◆ **Supplied data**
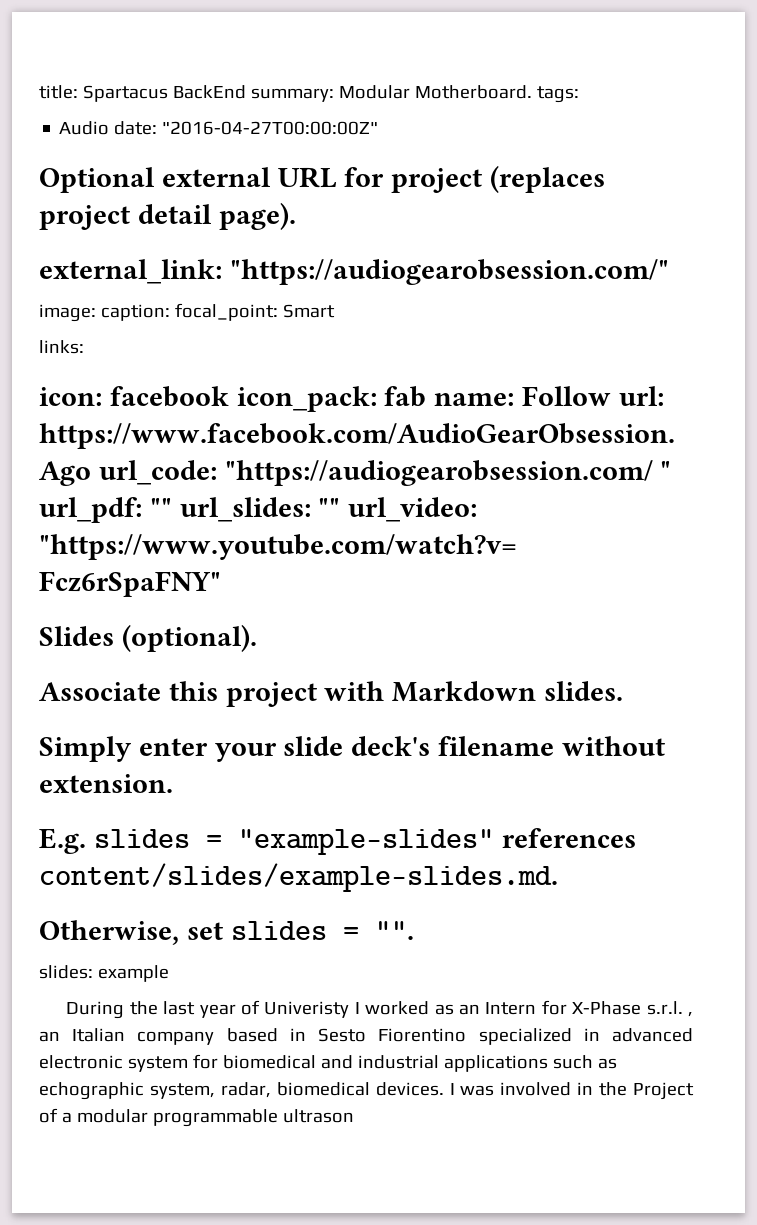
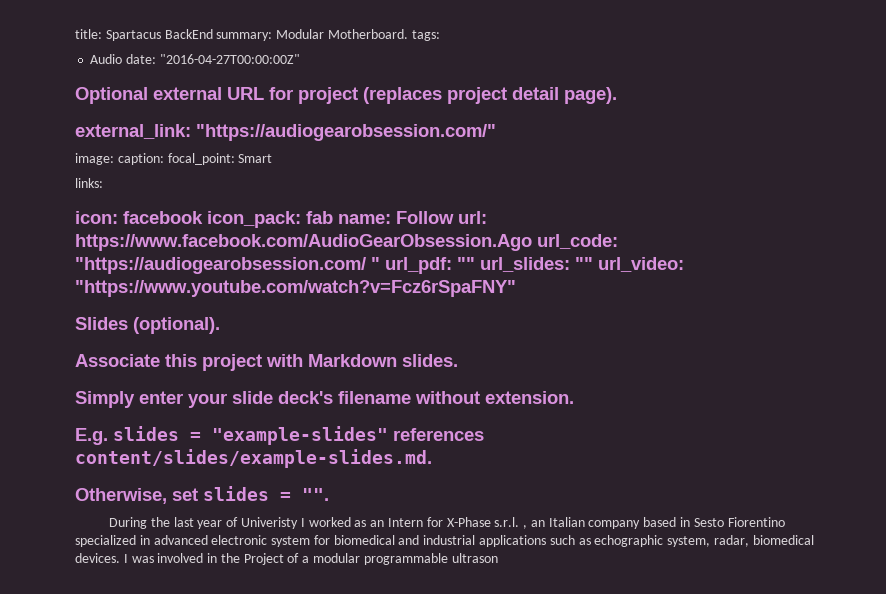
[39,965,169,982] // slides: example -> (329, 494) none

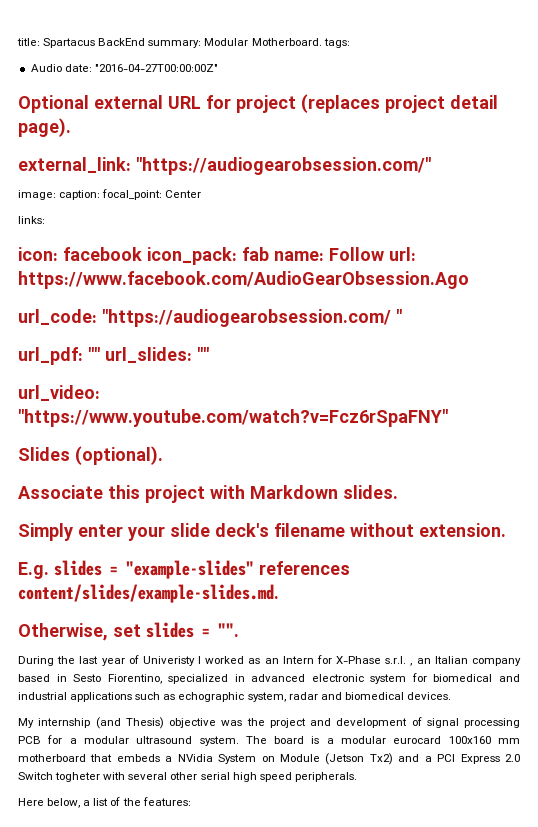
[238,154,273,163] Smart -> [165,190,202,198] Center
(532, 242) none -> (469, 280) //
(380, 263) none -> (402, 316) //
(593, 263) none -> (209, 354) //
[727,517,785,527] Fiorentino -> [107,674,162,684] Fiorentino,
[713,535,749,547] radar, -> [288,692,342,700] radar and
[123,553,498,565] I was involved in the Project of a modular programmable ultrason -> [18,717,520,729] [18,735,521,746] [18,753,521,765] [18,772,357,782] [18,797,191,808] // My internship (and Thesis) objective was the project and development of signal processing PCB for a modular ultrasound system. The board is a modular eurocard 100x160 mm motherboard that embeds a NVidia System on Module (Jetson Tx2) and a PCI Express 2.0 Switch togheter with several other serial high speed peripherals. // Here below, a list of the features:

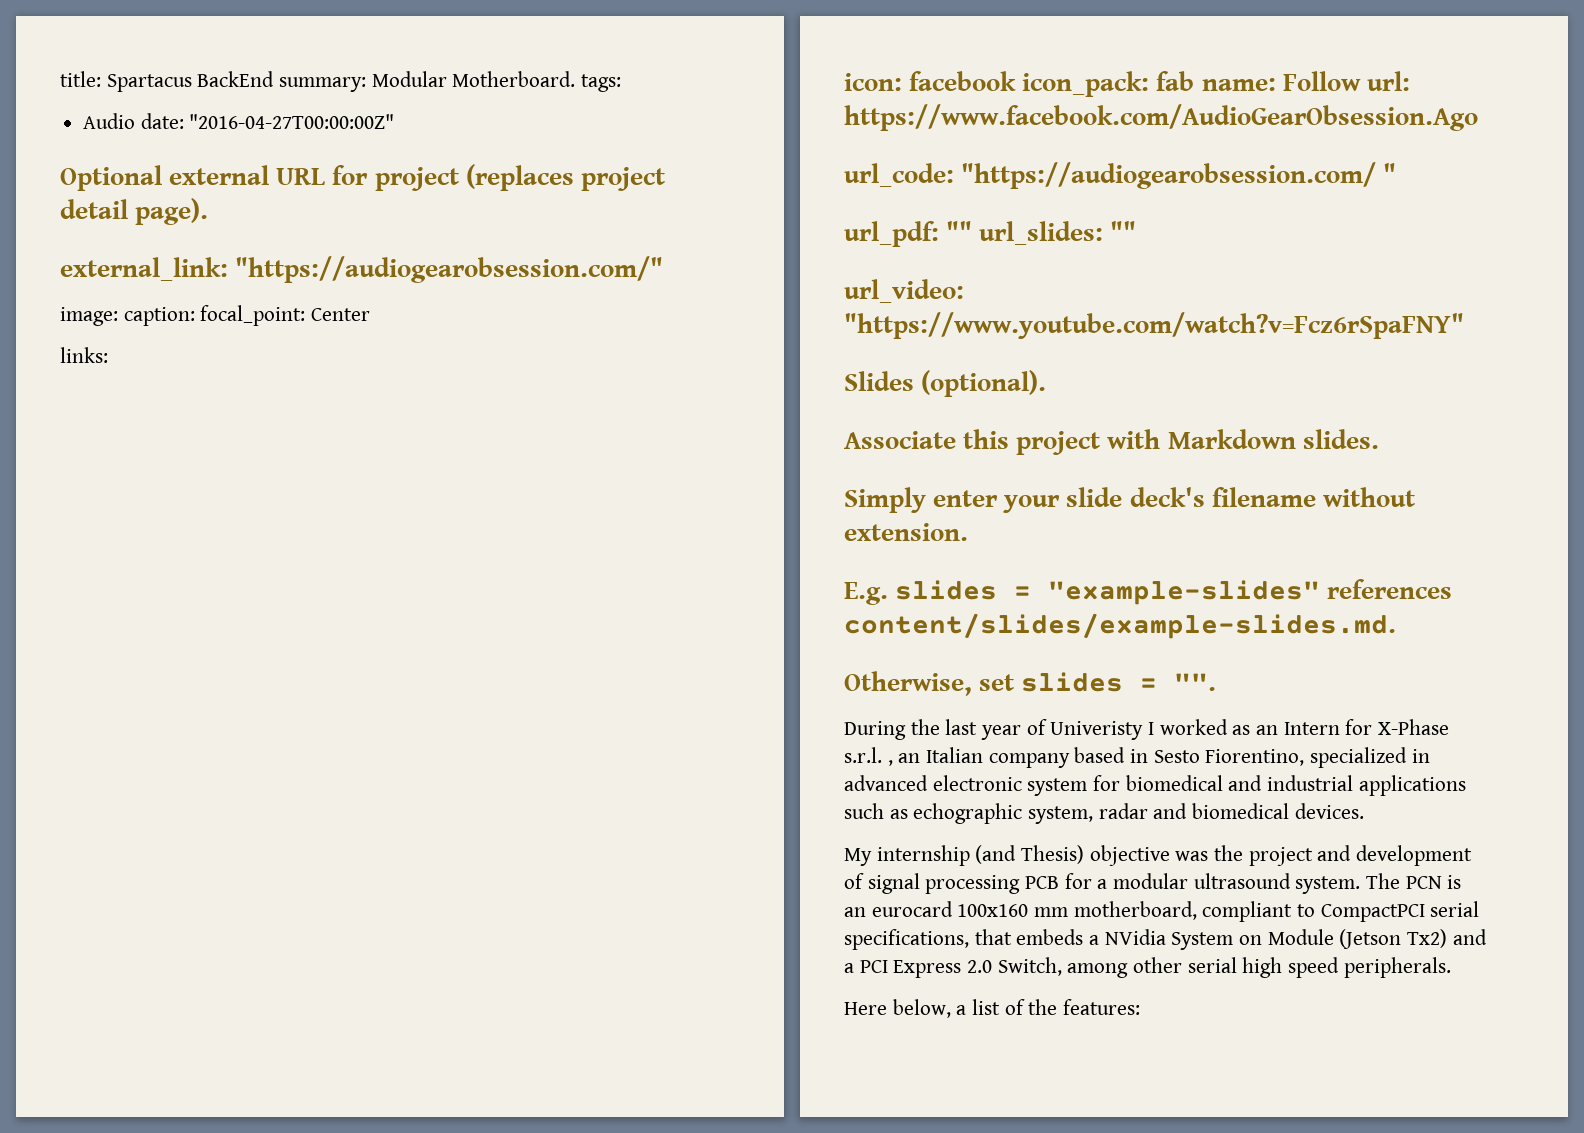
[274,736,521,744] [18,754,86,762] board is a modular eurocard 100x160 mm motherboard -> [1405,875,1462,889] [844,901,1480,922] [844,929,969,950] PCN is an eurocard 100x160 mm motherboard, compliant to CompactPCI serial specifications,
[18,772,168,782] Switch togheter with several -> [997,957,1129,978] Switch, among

◆ **About this exercise**
All lines above with "modular" in them should be returned.

◆ **Output of the task**
[123,553,498,565] I was involved in the Project of a modular programmable ultrason -> [18,717,520,729] [18,735,521,746] [18,753,521,765] [18,772,357,782] [18,797,191,808] // My internship (and Thesis) objective was the project and development of signal processing PCB for a modular ultrasound system. The board is a modular eurocard 100x160 mm motherboard that embeds a NVidia System on Module (Jetson Tx2) and a PCI Express 2.0 Switch togheter with several other serial high speed peripherals. // Here below, a list of the features:
[274,736,521,744] [18,754,86,762] board is a modular eurocard 100x160 mm motherboard -> [1405,875,1462,889] [844,901,1480,922] [844,929,969,950] PCN is an eurocard 100x160 mm motherboard, compliant to CompactPCI serial specifications,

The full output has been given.